O evento reuniu os principais parlamentares e representantes do executivo no Congresso Nacional
A coordenadora do Grupo de Trabalho sobre o Código Florestal (Lei 4.771/65) do Sistema CFBio/CRBios, Magda Arioli, avaliou como positiva a realização do evento, “a discussão foi muito interessante”. Segundo ela, que também é vice-presidente do CRBio 3, há pontos em que os membros do GT concordam em mudar, como “como a definição do Código Florestal por bacia hidrográfica”. Entretanto, salientou, “há questões divergentes e extremistas, como a redução das Áreas de Preservação Permanente” (APPs).
“Conseguimos expor parte das conclusões do trabalho de revisão dos PLs que tratam sobre o Código Florestal e registrar a preocupação dos biólogos com as alterações em pauta”, revelou a bióloga. “Defendemos a busca de um planeta realmente sustentável sem hipocrisias”, sintetizou.
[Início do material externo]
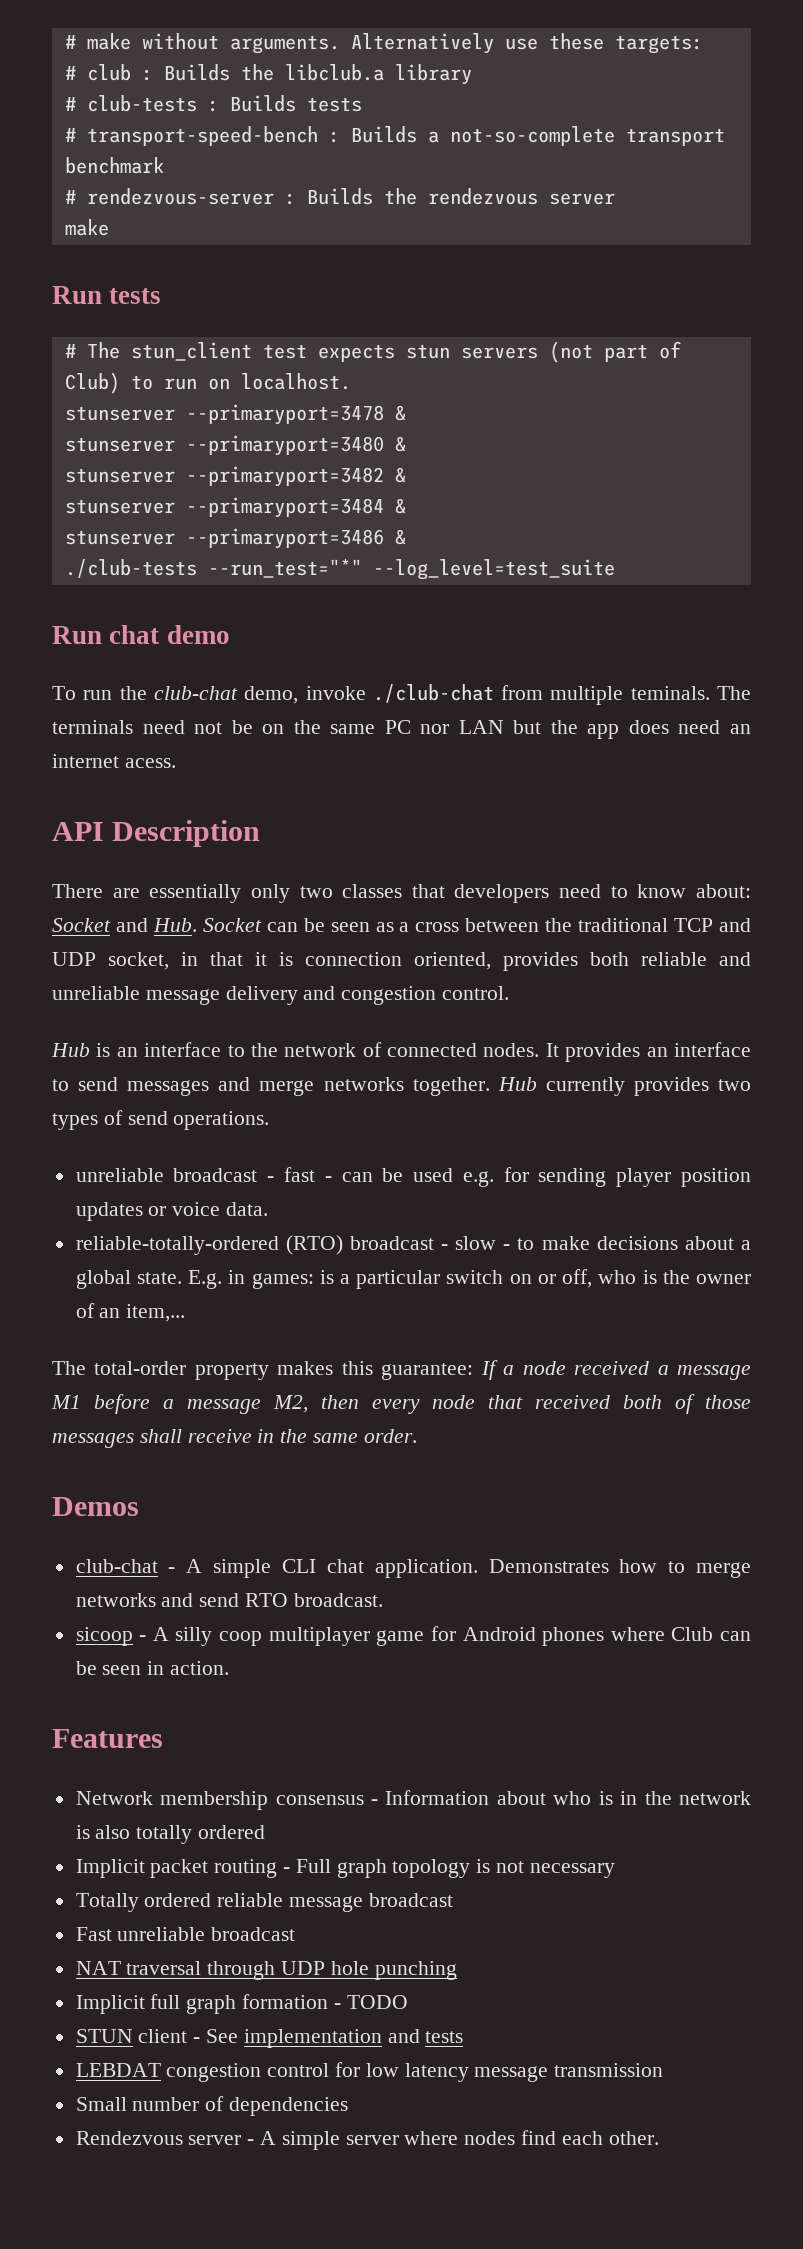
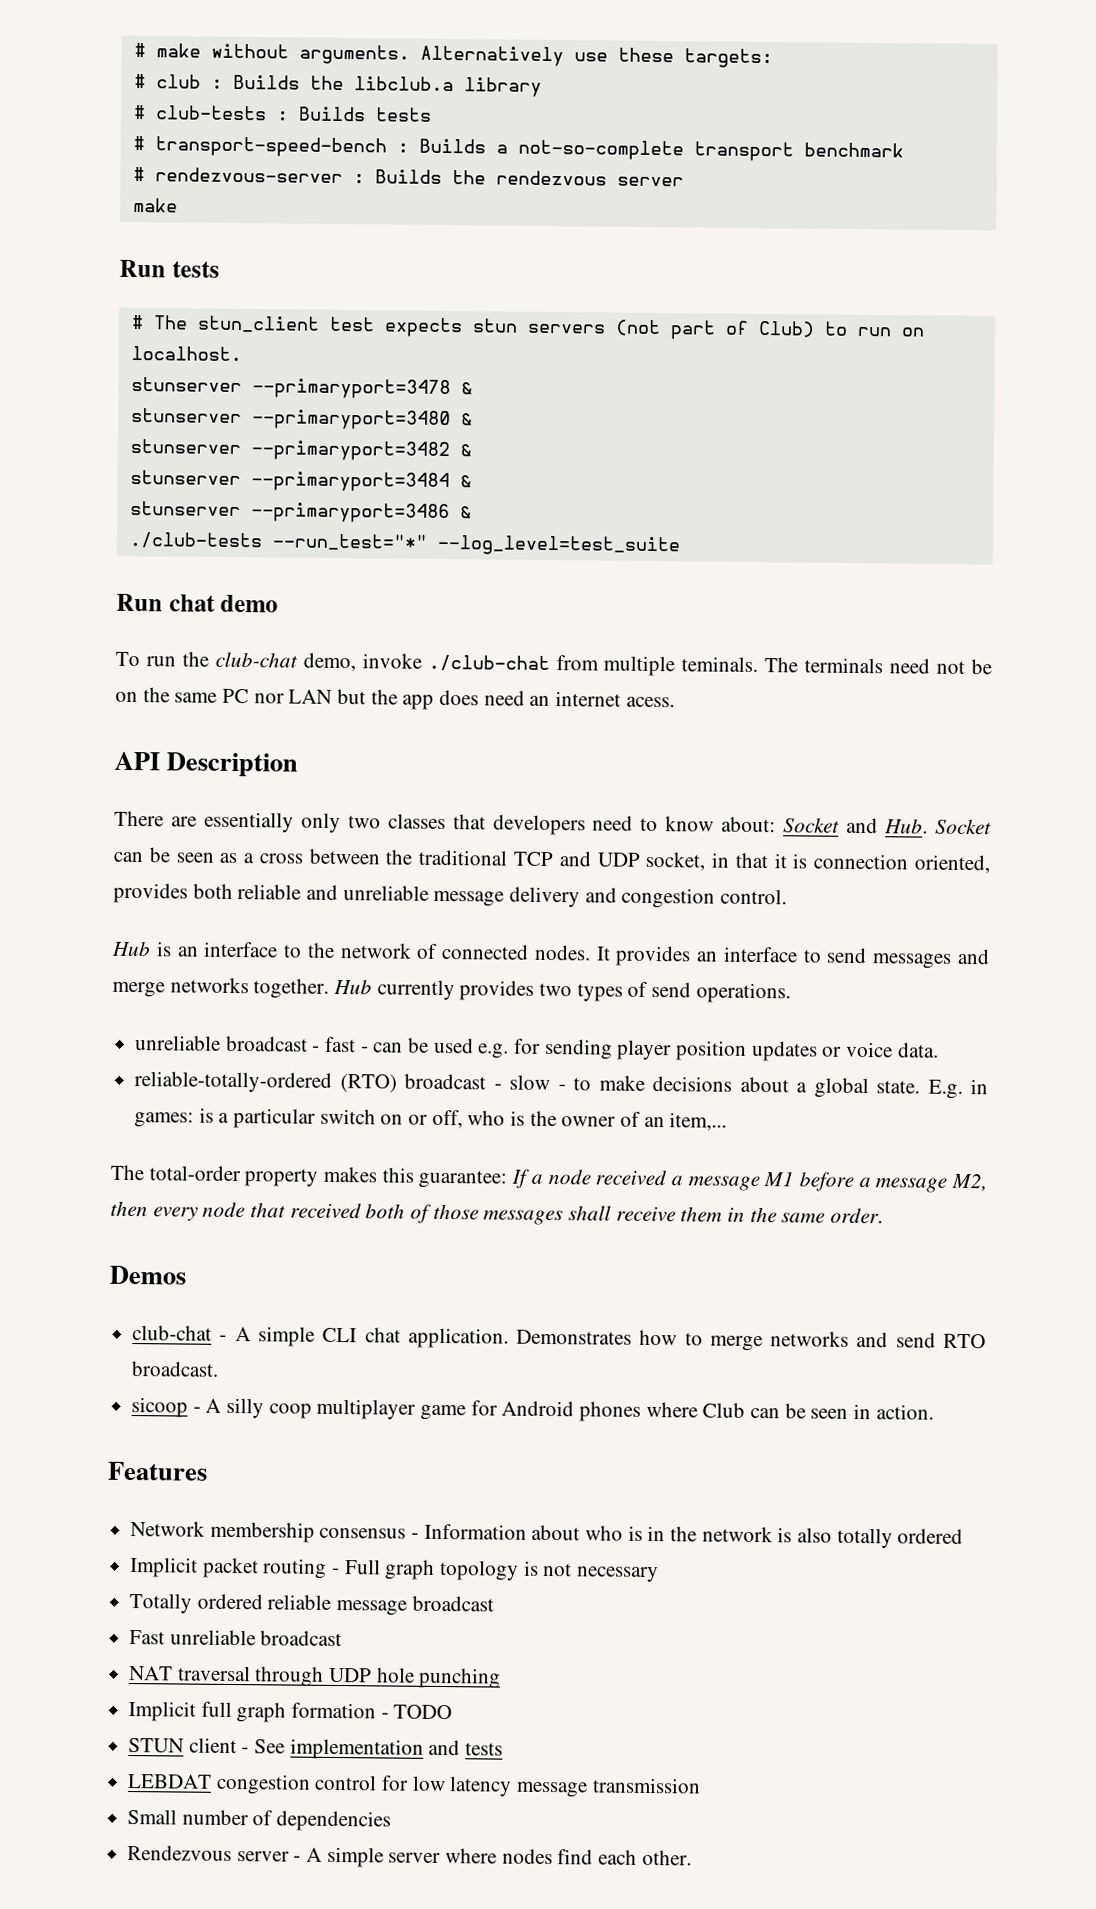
- The total-order property makes this guarantee: If a node received a message M1 before a message M2, then every node that received both of those messages shall receive in the same order.
+ The total-order property makes this guarantee: If a node received a message M1 before a message M2, then every node that received both of those messages shall receive them in the same order.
O Seminário Código Florestal: Desenvolvimento e Defesa do Meio Ambiente reuniu autoridades e parlamentares envolvidos no debate sobre o uso da terra e a preservação do ambiente hoje, dia 23 de fevereiro, no Auditório Freitas Nobre, na Câmara dos Deputados em Brasília. O evento foi promovido pela liderança do PCdoB na Câmara.
Entenda o caso
Uma comissão especial, criada em setembro do ano passado, analisa seis propostas sobre o tema – projetos de lei 1876/99, 4524/04, 4395/08, 5020/09, 5226/09 e 5367/09. O projeto original (1876/99), do ex-deputado Sérgio Carvalho, propõe um novo Código Florestal em substituição ao atual.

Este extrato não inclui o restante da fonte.